Spirals machined into the 24K gold plated brass stabilizer catch a stiff length of monofilament loosely attached to a lifter device that affixes to the arm's head shell. The brass spiral weight spins freely on a ceramic and steel ball bearing system connected to a mounting base that rests securely on the record label so that when the monofilament engages the spiral and the arm lifts, the weight almost immediately stops spinning (the zenith angle issue in the photo is perspective created and not related to the mechanism). You'll find more details and specifications on this page of the company's website.

Affixing the lifter to the head shell is a pretty tricky deal involving elastic monofilament that you have to expand and place between the cartridge bottom and the top of the head shell.
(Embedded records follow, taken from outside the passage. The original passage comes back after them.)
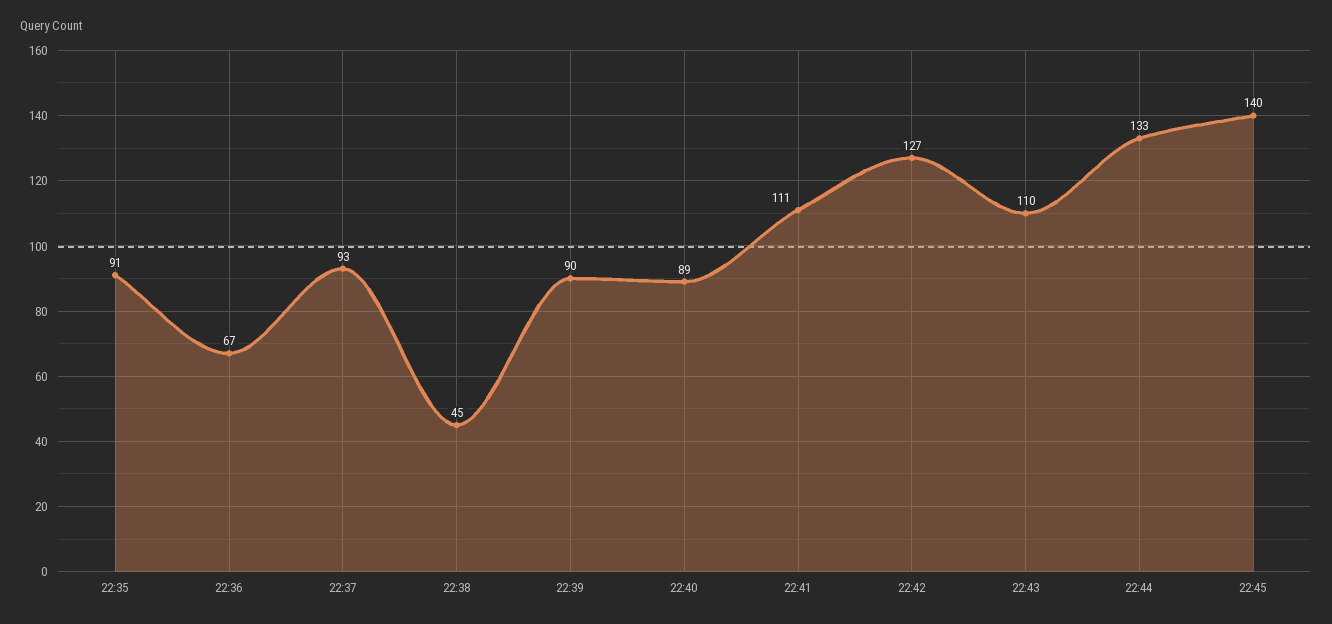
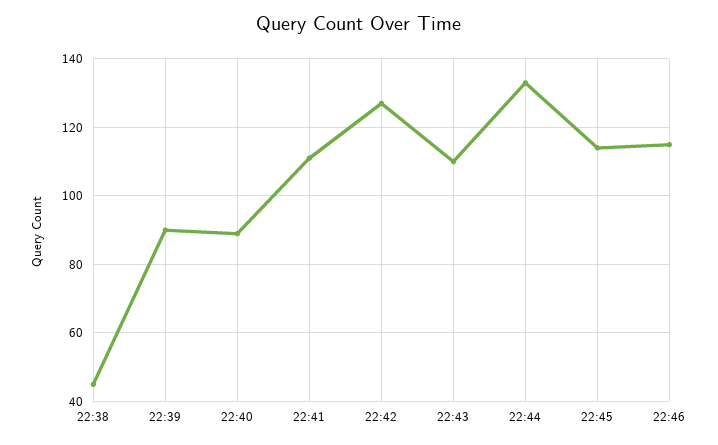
22:35: 91 -> none
22:36: 67 -> none
22:37: 93 -> none
22:45: 140 -> 115
22:46: none -> 115

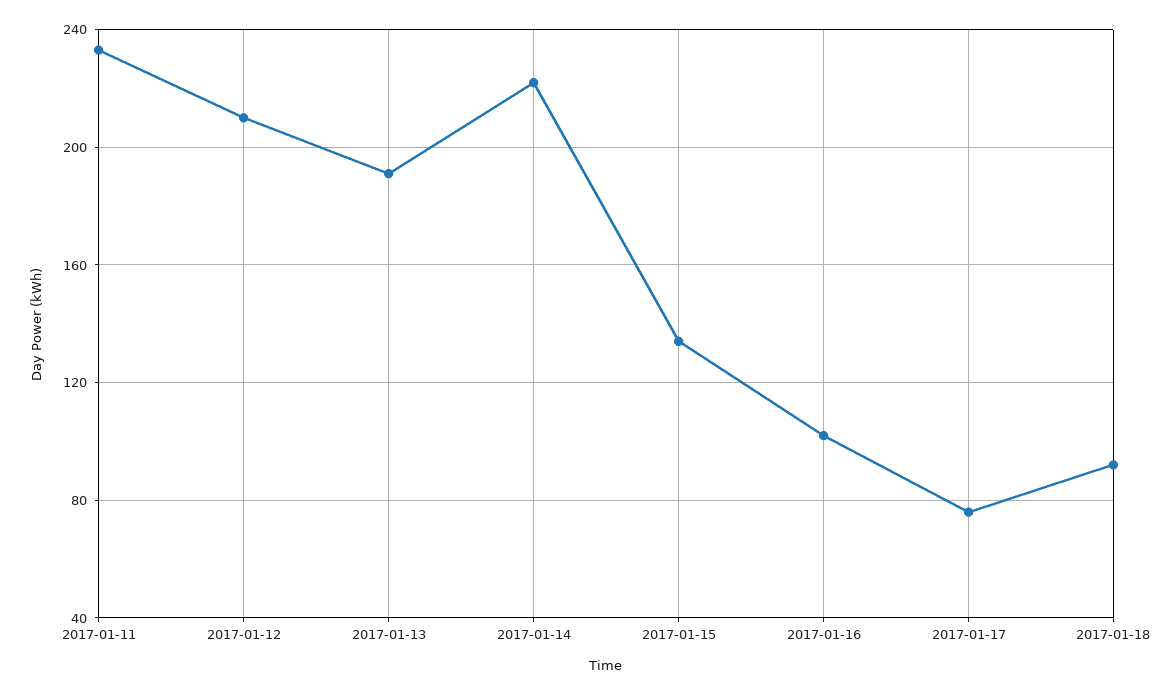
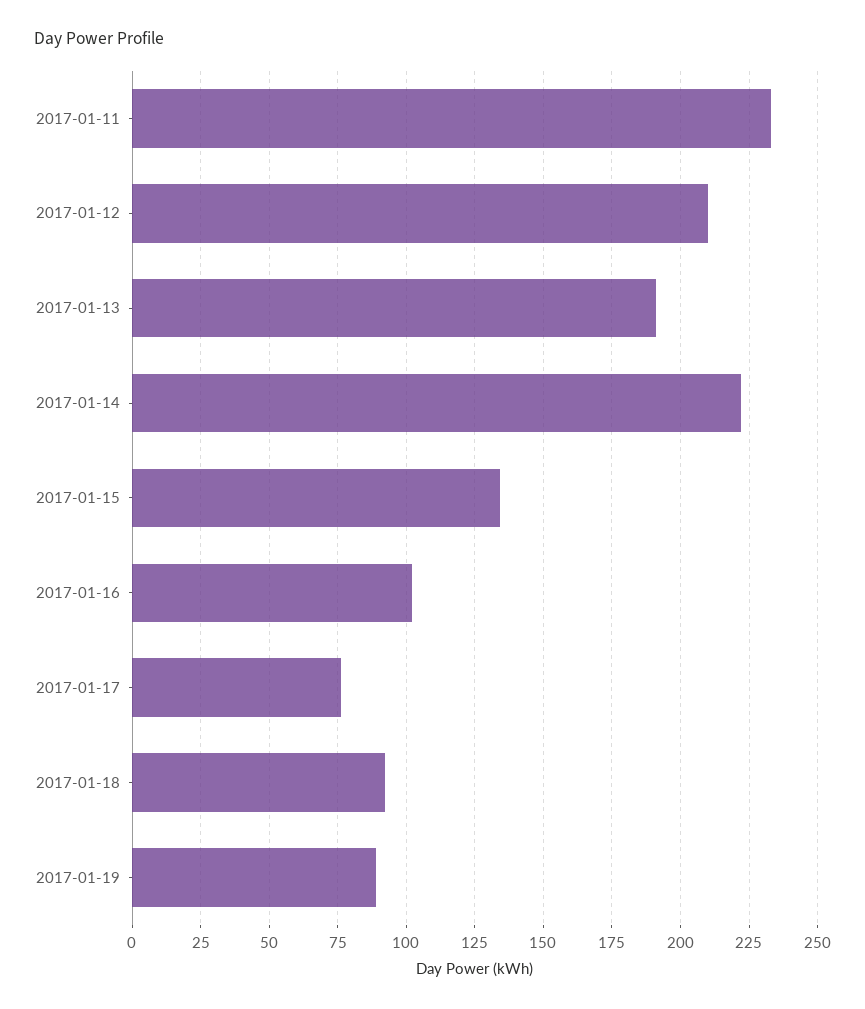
2017-01-19: none -> 90

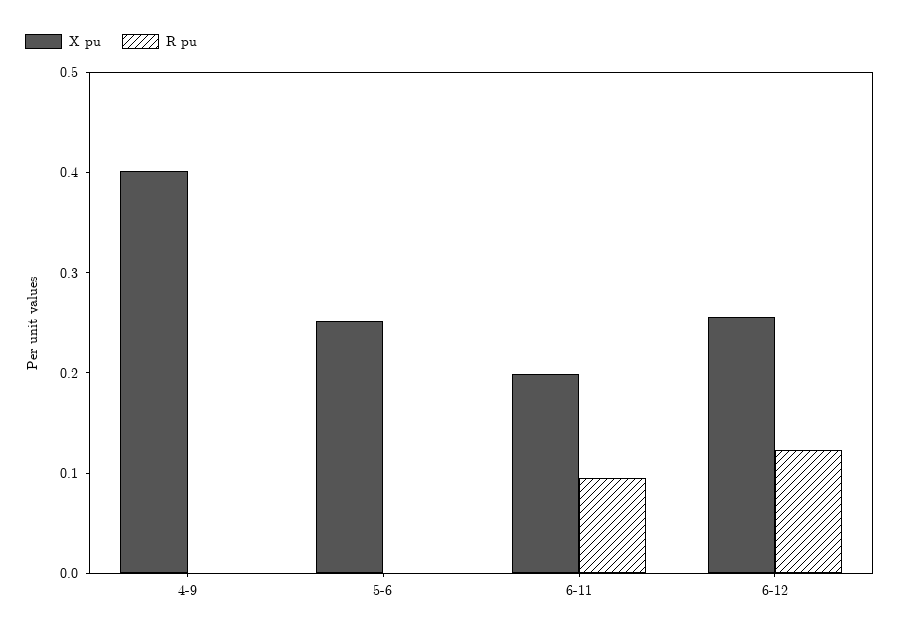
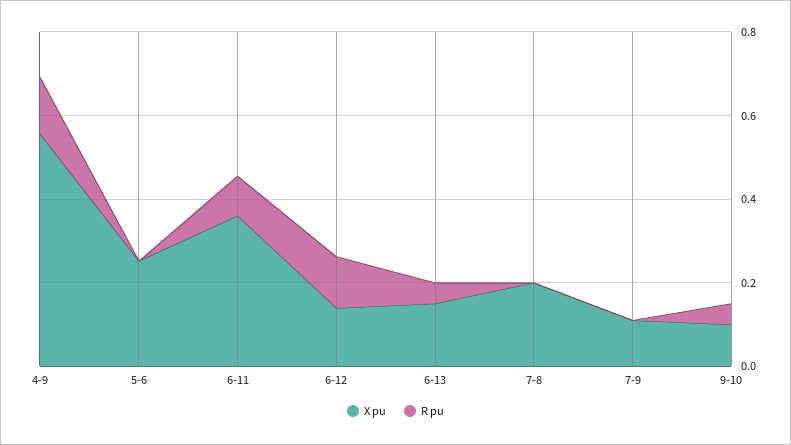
X pu, 4-9: 0.4 -> 0.55
R pu, 4-9: 0 -> 0.15
X pu, 6-11: 0.2 -> 0.35
X pu, 6-12: 0.26 -> 0.15
X pu, 6-13: none -> 0.15
R pu, 6-13: none -> 0.05
X pu, 7-8: none -> 0.2
R pu, 7-8: none -> 0
X pu, 7-9: none -> 0.1
R pu, 7-9: none -> 0
X pu, 9-10: none -> 0.1
R pu, 9-10: none -> 0.05

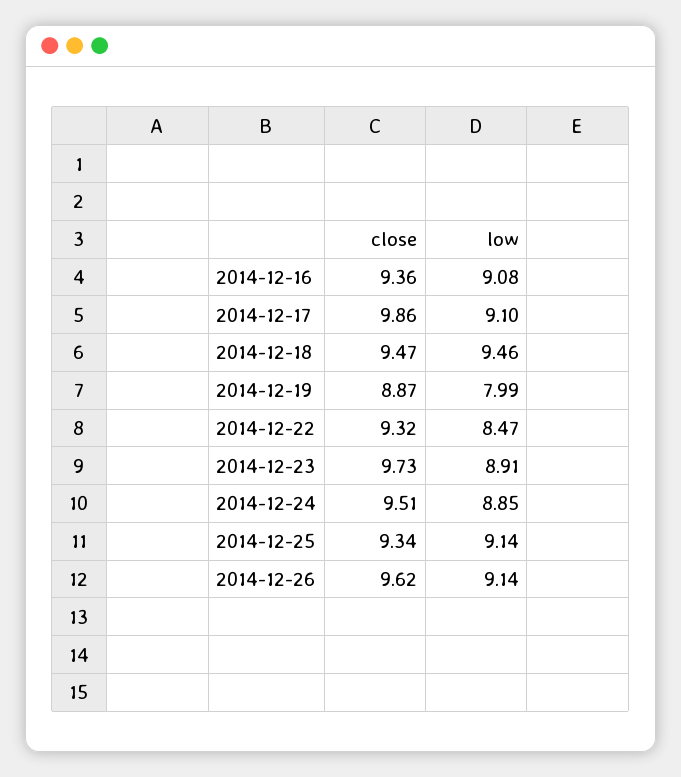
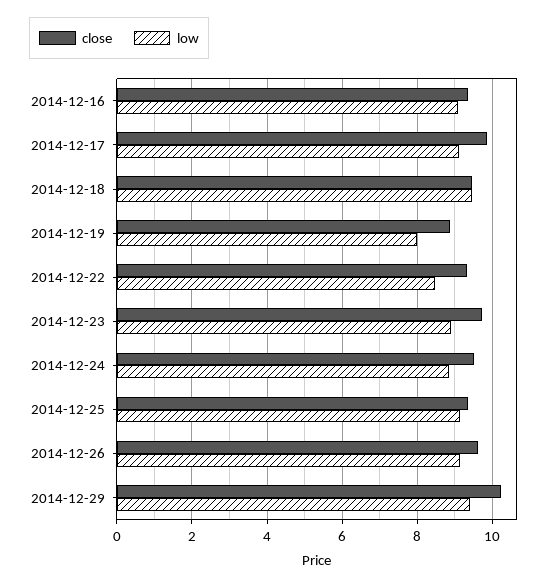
close, 2014-12-29: none -> 10.2
low, 2014-12-29: none -> 9.4

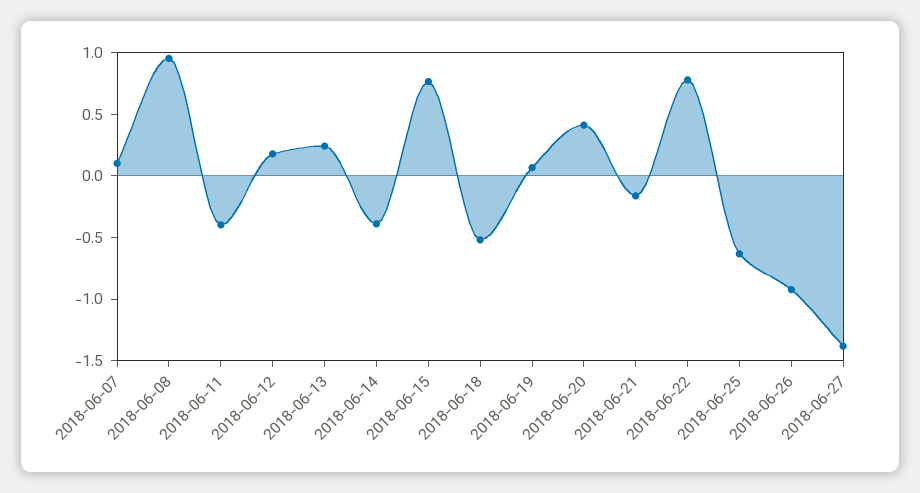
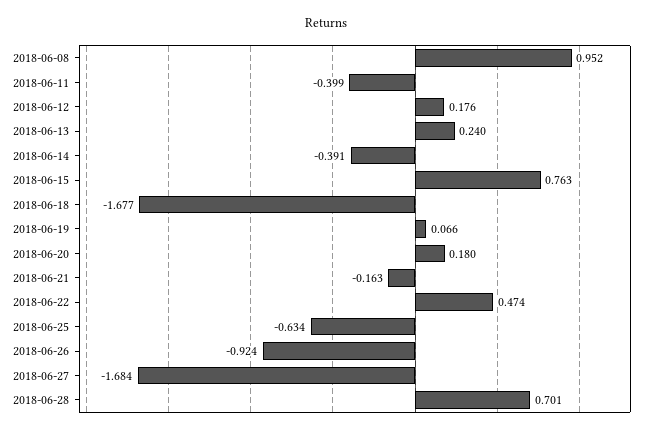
2018-06-07: 0.1 -> none
2018-06-18: -0.5 -> -1.677
2018-06-20: 0.4 -> 0.18
2018-06-22: 0.8 -> 0.474
2018-06-27: -1.4 -> -1.684
2018-06-28: none -> 0.701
Plenty can go wrong there so you have to be extremely careful. If the elastic slips and snaps, could be bye-bye cantilever! Also, depending upon the shape of your cartridge, the elastic might slip before finding its grip, which can result in the lifter's position being less elegantly placed than you might desire, which in the video you can see on the SME 309 arm to which is fitted an Ortofon Windfeld Ti.

Another issue the company found after its initial design and its first run of Presslifts is that some (many actually) spindles are too tall to accommodate the Presslift, which results in the Presslift ending up perched atop the spindle instead of resting on the label. The company has addressed this issue with a newer version that can better accommodate taller spindles. Of course to be sure Presslift is compatible with your turntable, you should first check with Mind-Pop Revolution before purchasing a Presslift, .

In fact, I was only able to produce this video by putting multiple records on the platter so that the Presslift's base could rest on the label. What I don't understand is why the company doesn't make the lifter with cartridge screw holes so it can replace, for instance, the finger lift visible in the video. It could make a combination lifter mechanism/finger lift to produce a far more elegant looking system.

Because of the mis-match with available turntables at home, all of which had spindles that were too tall (Continuum, SME and an AVM, the latter two in for review) I was unable to compare the Pressfit's record damping abilities compared to, for instance the SME's clamping system, though I think when Mind-Pop designed the Presslift it didn't expect people with screw on clamp mechanisms to replace them with the "drop on" Presslift. The company says it was "surprised" by the demand from VPI owners, among others that have threaded spindle clamping mechanisms.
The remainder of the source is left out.